Thank you for finally remembering that.
With Haywood smirking in a most satisfied way and Aubrey looking as though he might pass out, Drayton decided that it would be best if they moved the social occasion toward its end as quickly as possible. “It appears that Lady Caroline is going to be gone longer than she expected. Would you do us the honor of pouring, Lady Aubrey?”

With another imperial nod, she undertook the duties of hostess, saying, “I assume that you will soon be engaged in finding a new housekeeper.”

Drayton frowned. “Why would you think that?”

“If Mrs. Gladder failed to answer the bellpull and Lady Caroline was forced to go off in search of her, then—”

“I don’t believe in using bellpulls.”

Drayton looked up from the tea cart and watched Caroline advance into the room. Her shoulders squared, her chin high, her stride long and certain . . . And her eyes . . . Oh, God, they were the color of tempered steel.

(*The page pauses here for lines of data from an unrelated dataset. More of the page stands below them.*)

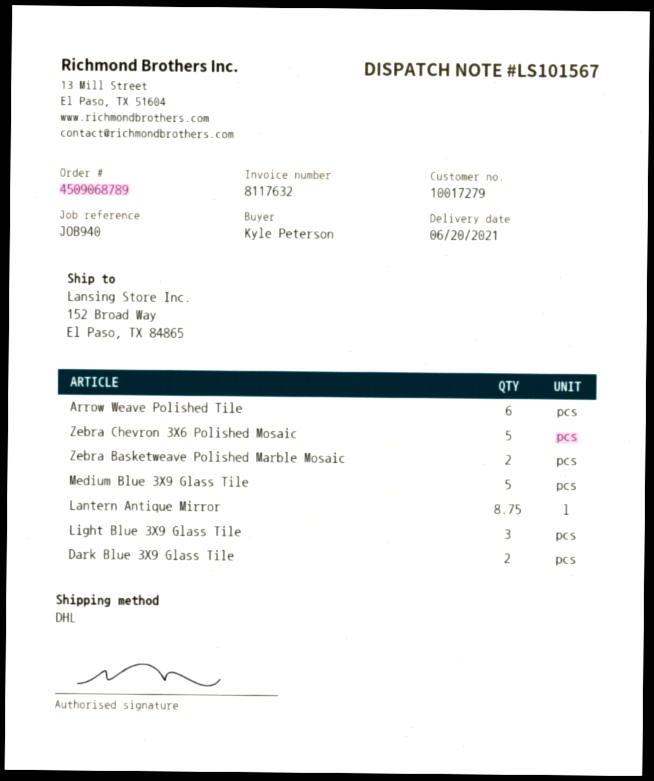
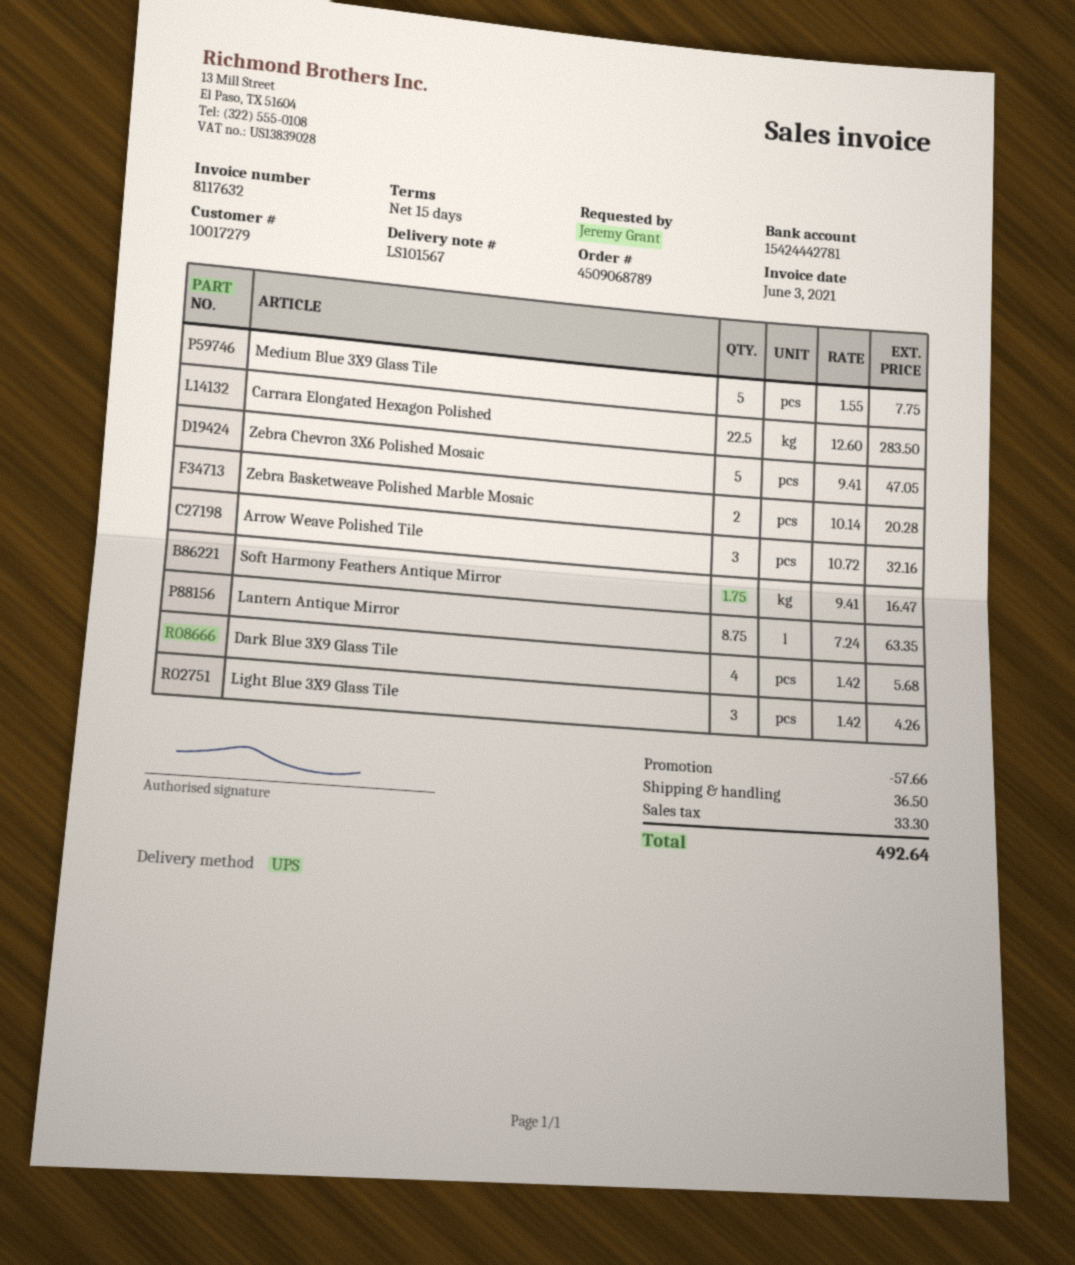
ordered by: Kyle Peterson -> Jeremy Grant
shipping method: DHL -> UPS
Arrow Weave Polished Tile: 6 -> 3
Dark Blue 3X9 Glass Tile: 2 -> 4
Carrara Elongated Hexagon Polished: none -> 22.5
Soft Harmony Feathers Antique Mirror: none -> 1.75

“Why ever not?” Lady Aubrey asked, clearly oblivious to the fact that she was blithely sailing into a contest of wills.

“Mrs. Gladder and her staff are sufficiently busy with their work,” Caroline explained, settling herself on the settee on the opposite side of the tea cart. “That requiring them to leave it to scamper to my side is not only a ridiculous waste of their time, but disrespectful of the contributions they make to the comfort of Ryland Castle and those of us in it. There’s—” She smiled thinly. “There
is
nothing wrong with me and I am perfectly capable of walking across the house to deliver instructions or make a request of them.”